───── MATERIAL SHOWN ─────
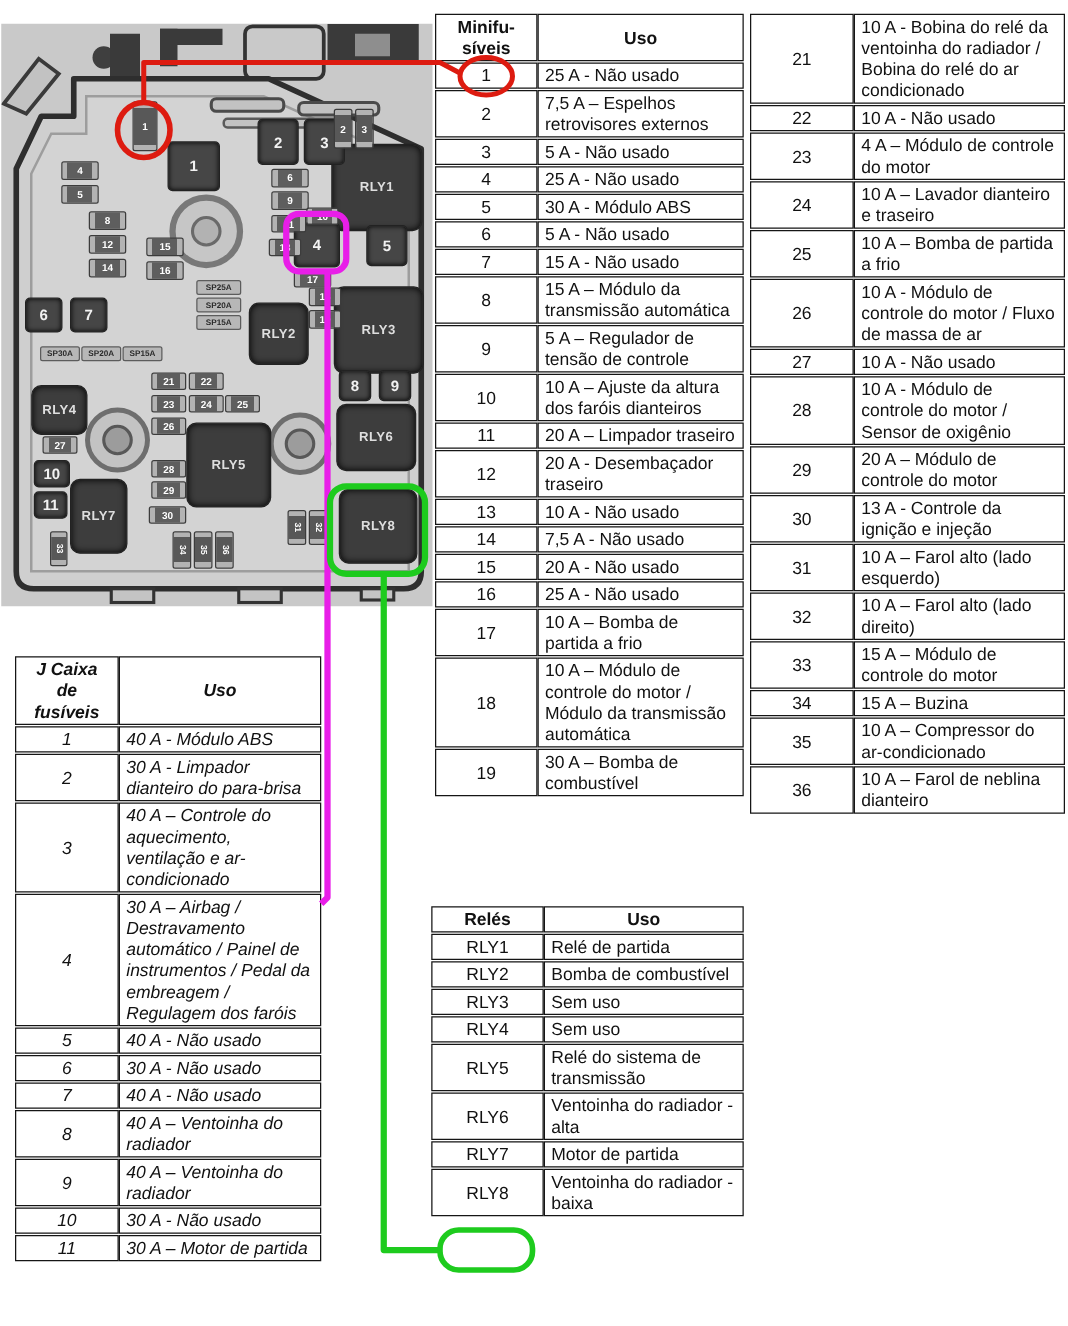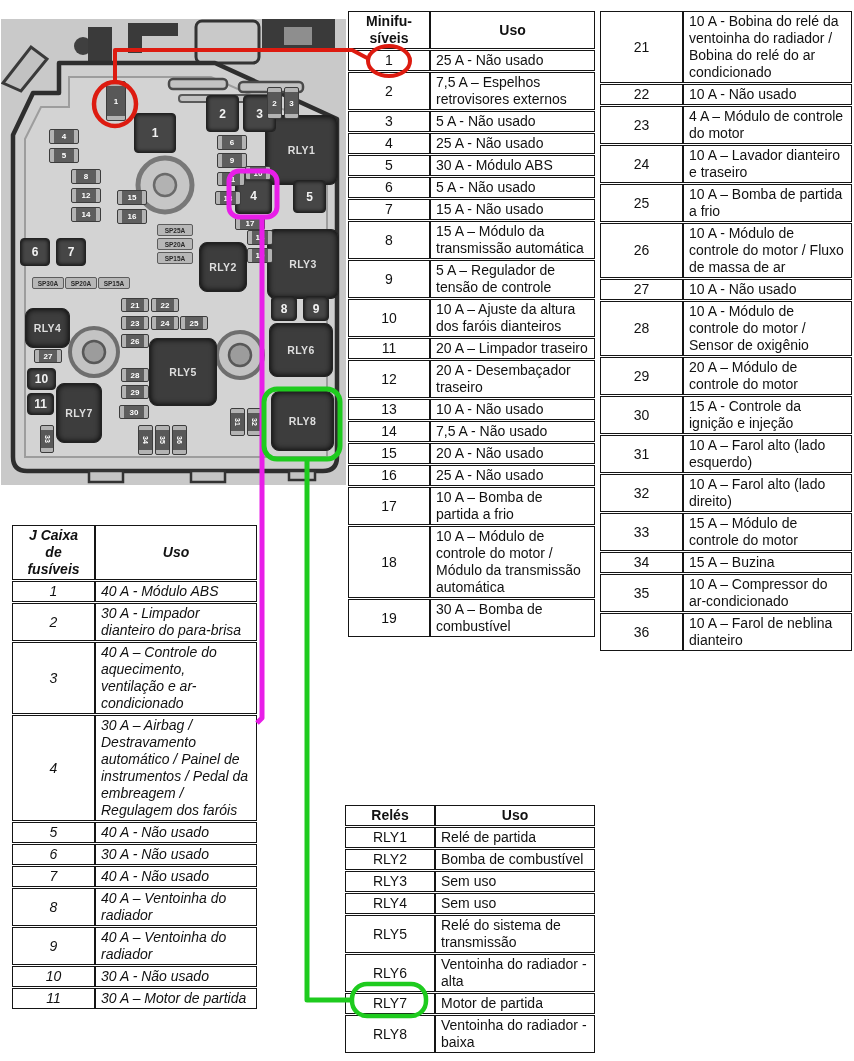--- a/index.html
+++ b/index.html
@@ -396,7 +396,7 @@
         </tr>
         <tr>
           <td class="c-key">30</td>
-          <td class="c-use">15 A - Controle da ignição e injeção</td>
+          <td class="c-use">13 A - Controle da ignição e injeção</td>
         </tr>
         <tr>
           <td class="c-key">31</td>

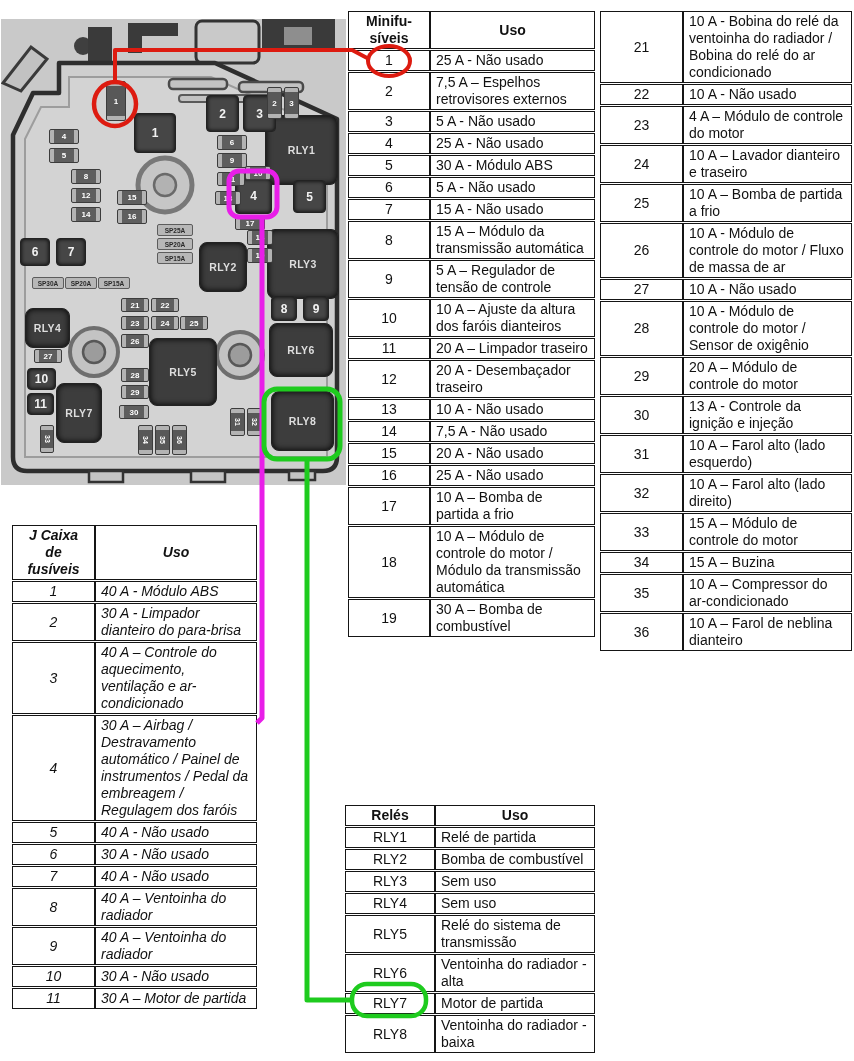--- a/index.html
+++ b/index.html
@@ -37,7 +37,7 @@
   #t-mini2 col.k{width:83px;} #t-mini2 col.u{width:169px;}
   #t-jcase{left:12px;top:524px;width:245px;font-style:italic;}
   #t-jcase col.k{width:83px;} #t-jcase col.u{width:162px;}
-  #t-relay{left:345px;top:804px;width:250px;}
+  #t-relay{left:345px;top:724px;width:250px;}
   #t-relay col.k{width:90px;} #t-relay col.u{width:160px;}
─────
WHAT IS EXPECTED:
Wherever a line in the entries above holds "width", copy that line.

YOUR RESPONSE:
   #t-mini2 col.k{width:83px;} #t-mini2 col.u{width:169px;}
   #t-jcase{left:12px;top:524px;width:245px;font-style:italic;}
   #t-jcase col.k{width:83px;} #t-jcase col.u{width:162px;}
-  #t-relay{left:345px;top:804px;width:250px;}
+  #t-relay{left:345px;top:724px;width:250px;}
   #t-relay col.k{width:90px;} #t-relay col.u{width:160px;}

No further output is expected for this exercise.